WHAT IS EXPECTED: Look below for the line containing "discount: 15% = 1675.32 -> 20% = 2143.28"; from there, print each line exactly up to and including the line containing "total: 9873.23 -> 8916.06", and stop.

SUPPLIED MATERIAL:

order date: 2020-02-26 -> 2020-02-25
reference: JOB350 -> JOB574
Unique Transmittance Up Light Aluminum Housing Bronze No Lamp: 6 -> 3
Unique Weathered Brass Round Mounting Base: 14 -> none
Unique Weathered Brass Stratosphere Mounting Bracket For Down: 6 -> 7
---
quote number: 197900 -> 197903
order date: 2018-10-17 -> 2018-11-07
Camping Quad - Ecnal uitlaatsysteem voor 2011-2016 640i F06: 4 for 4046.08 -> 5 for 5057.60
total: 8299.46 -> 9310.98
---
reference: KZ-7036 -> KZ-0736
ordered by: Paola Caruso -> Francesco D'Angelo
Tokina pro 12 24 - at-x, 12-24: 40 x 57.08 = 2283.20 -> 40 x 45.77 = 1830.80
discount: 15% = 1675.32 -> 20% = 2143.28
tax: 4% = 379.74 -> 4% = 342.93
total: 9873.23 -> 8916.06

RESPONSE FOR THIS EXERCISE:
discount: 15% = 1675.32 -> 20% = 2143.28
tax: 4% = 379.74 -> 4% = 342.93
total: 9873.23 -> 8916.06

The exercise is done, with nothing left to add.